* [Your objective]:
Before copying the entries, remove the pictures; everything else stays exactly as it is.

[Exercise inputs — start]

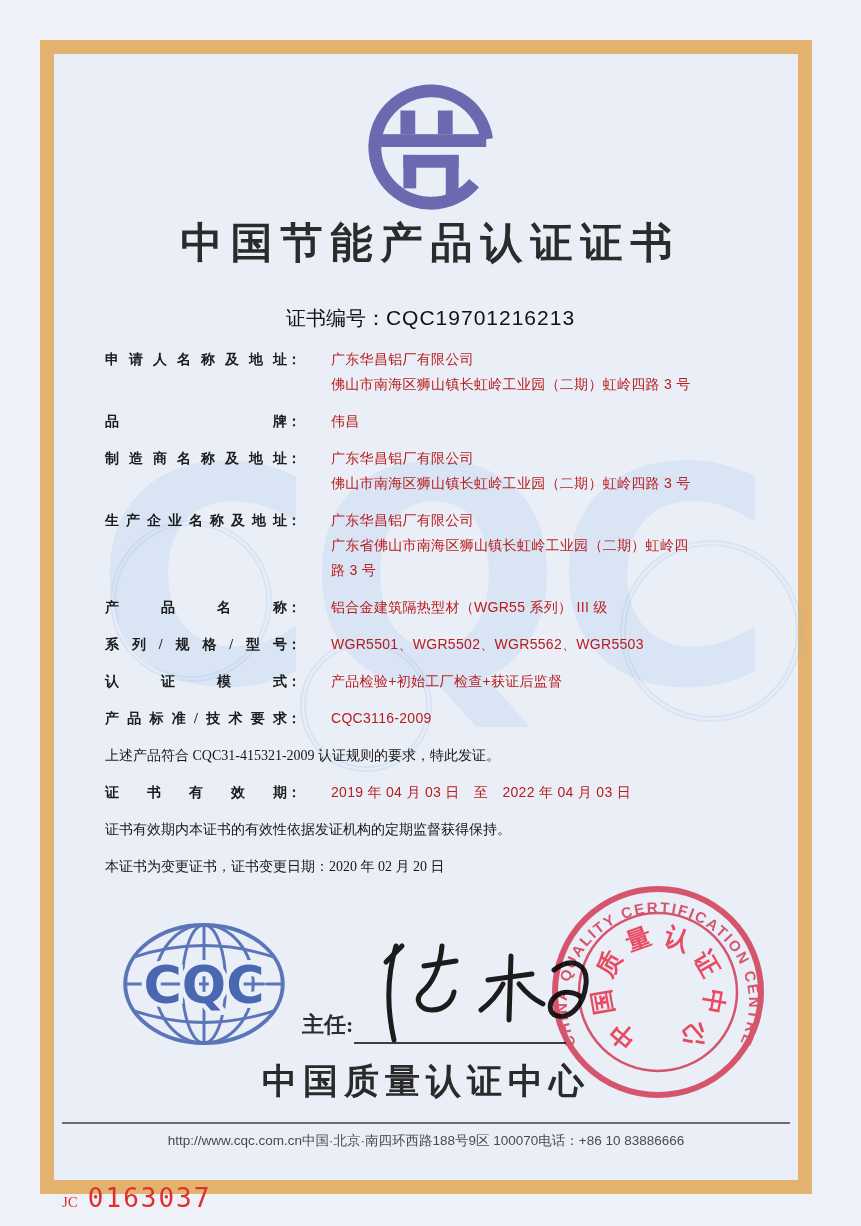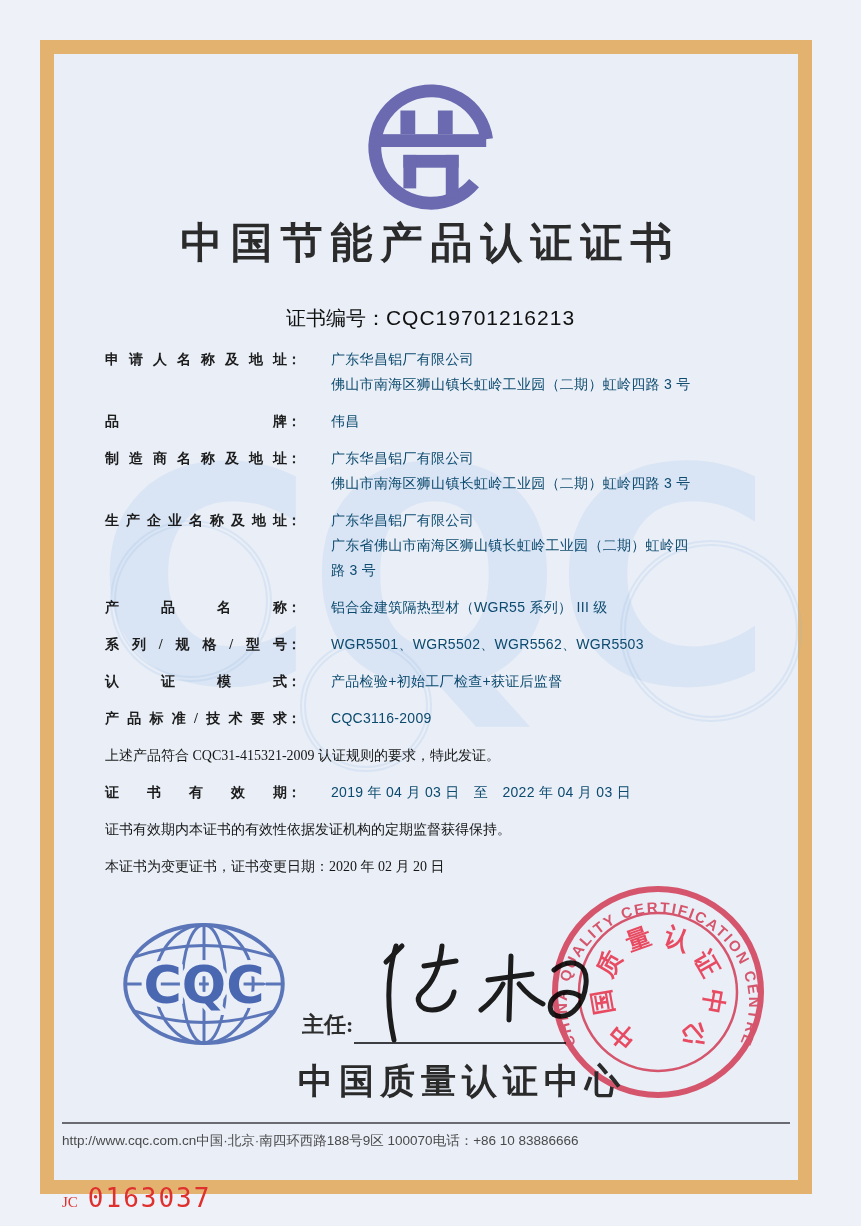"广东华昌铝厂有限公司" .val { color: #0c4a6e -> #b91c1c }
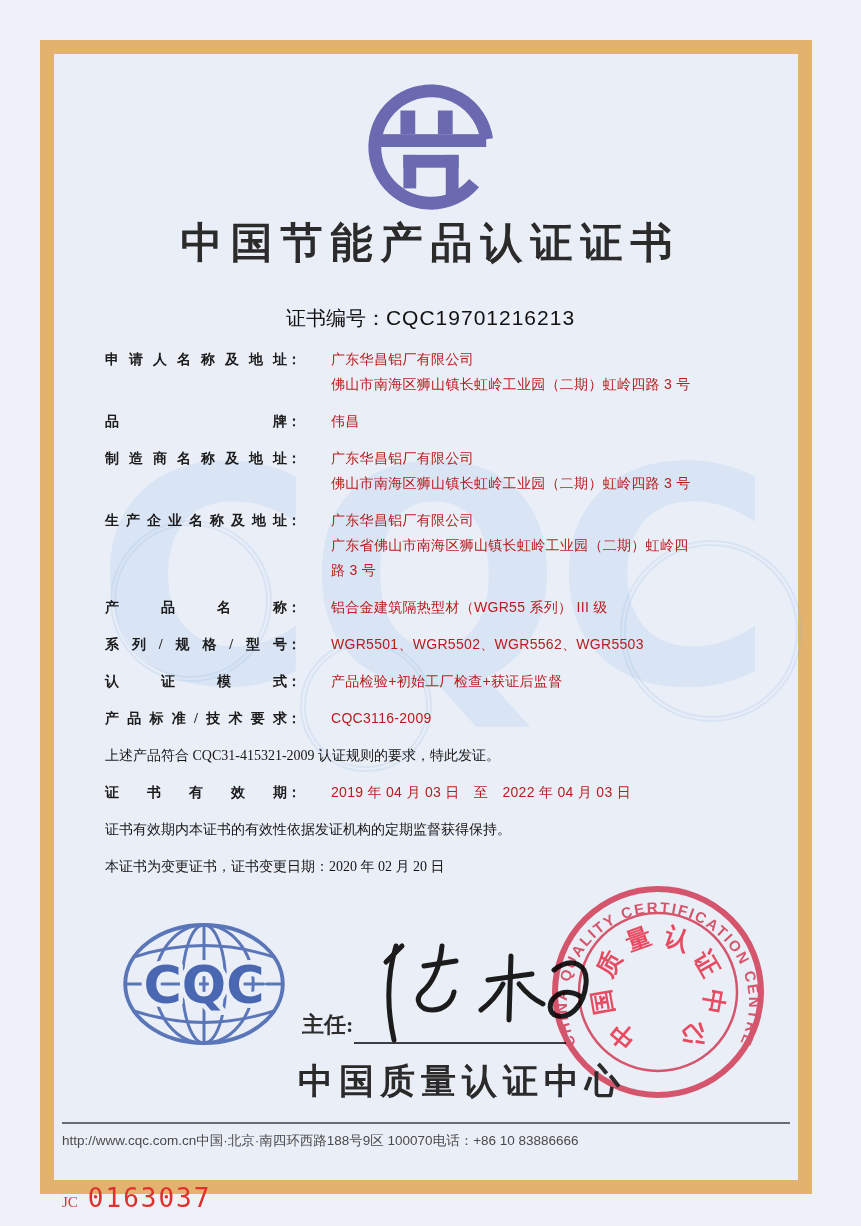"中国质量认证中心" .issuer { padding-left: 36px -> none }
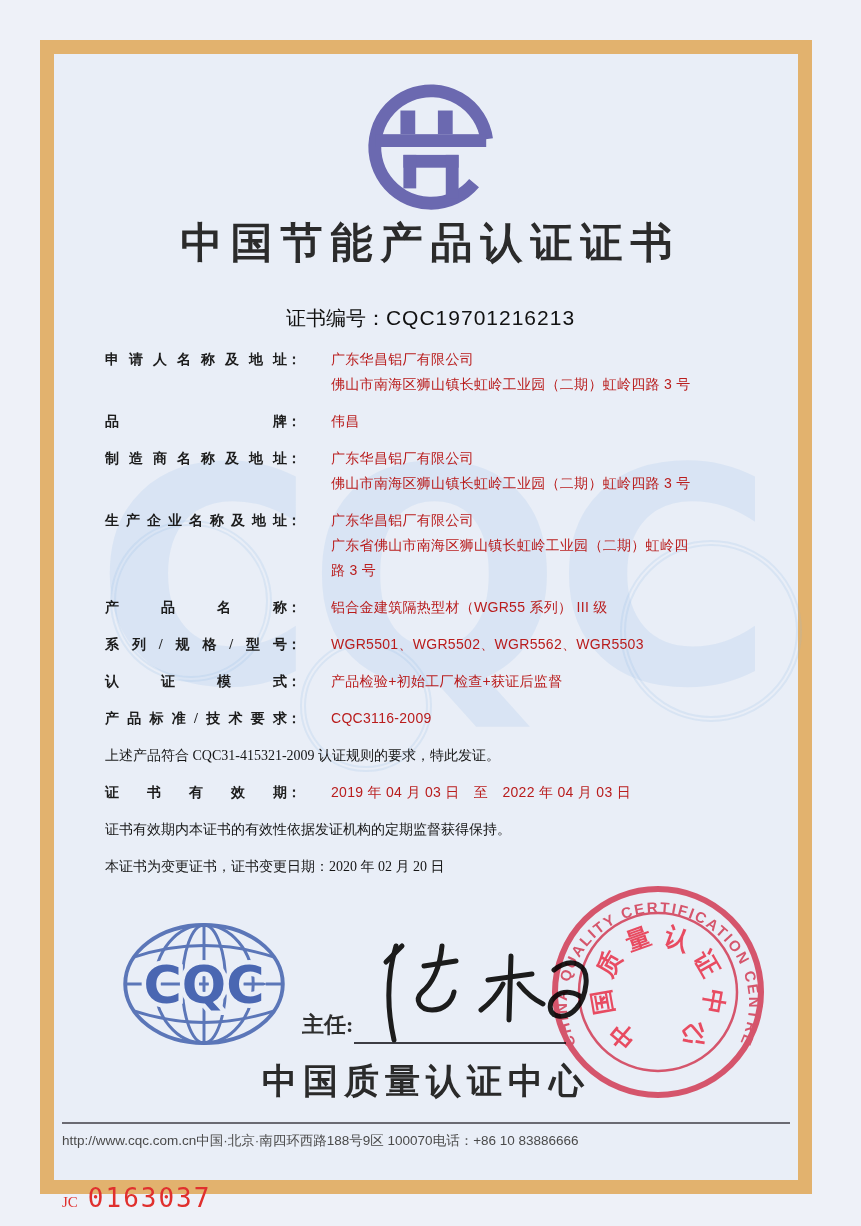"http://www.cqc.com.cn" .footer { justify-content: flex-start -> center }
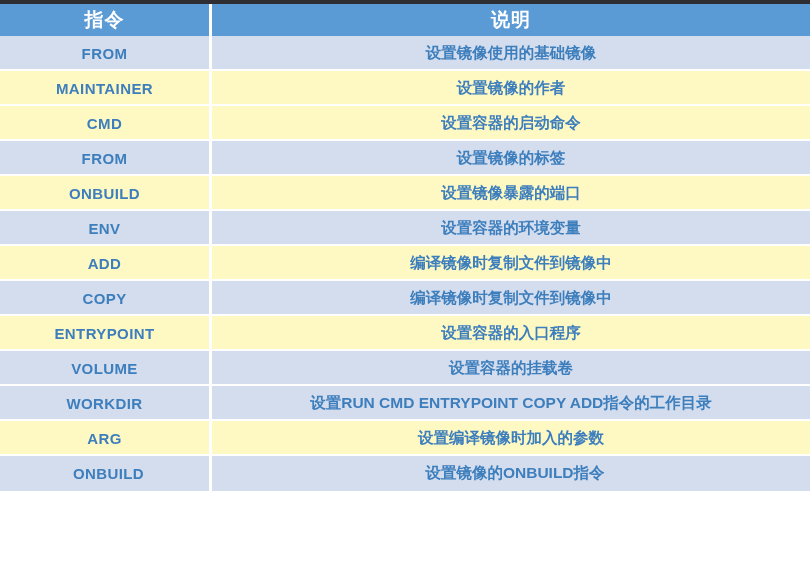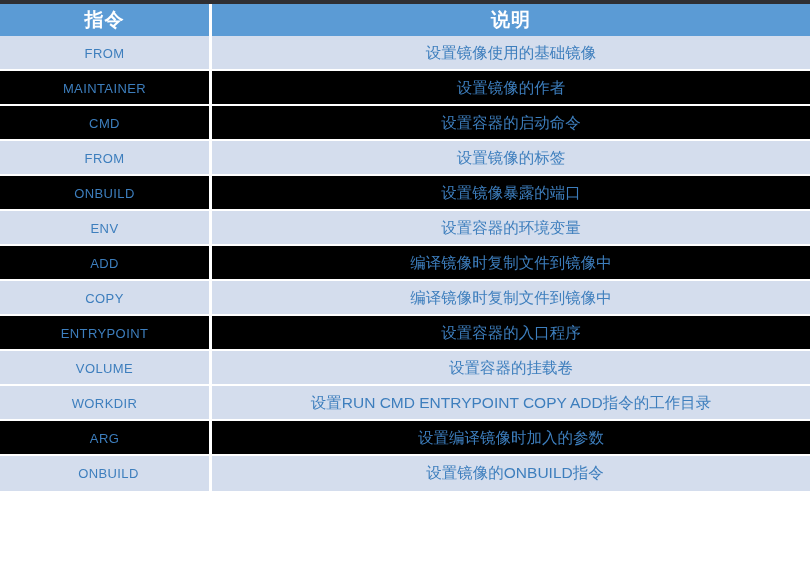"FROM" tbody td.cell-cmd { font-size: 13px -> 15px; font-weight: 400 -> 700 }
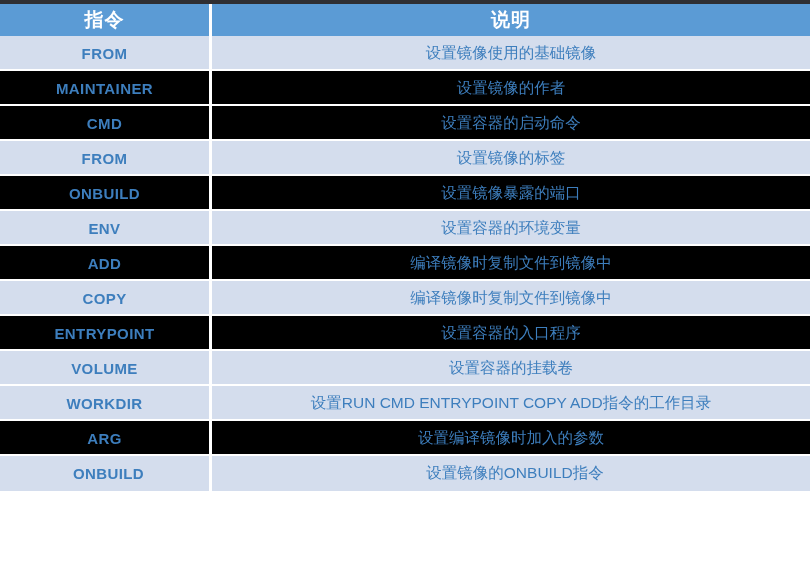"设置镜像使用的基础镜像" tbody td.cell-desc { font-weight: 400 -> 700 }
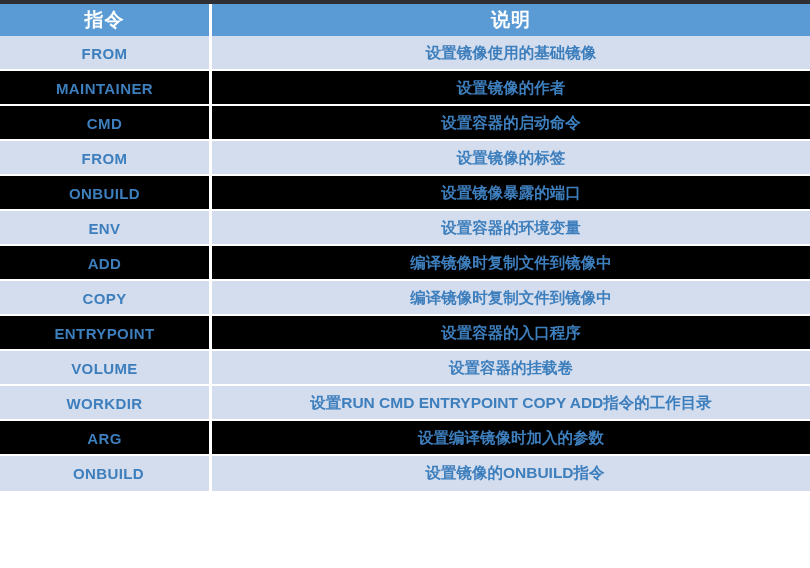"MAINTAINER" tbody tr.stripe-b td { background: #000000 -> #fef9c3 }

[Exercise inputs — finish]

* [Solution to this task]:
"广东华昌铝厂有限公司" .val { color: #0c4a6e -> #b91c1c }
"中国质量认证中心" .issuer { padding-left: 36px -> none }
"http://www.cqc.com.cn" .footer { justify-content: flex-start -> center }
"FROM" tbody td.cell-cmd { font-size: 13px -> 15px; font-weight: 400 -> 700 }
"设置镜像使用的基础镜像" tbody td.cell-desc { font-weight: 400 -> 700 }
"MAINTAINER" tbody tr.stripe-b td { background: #000000 -> #fef9c3 }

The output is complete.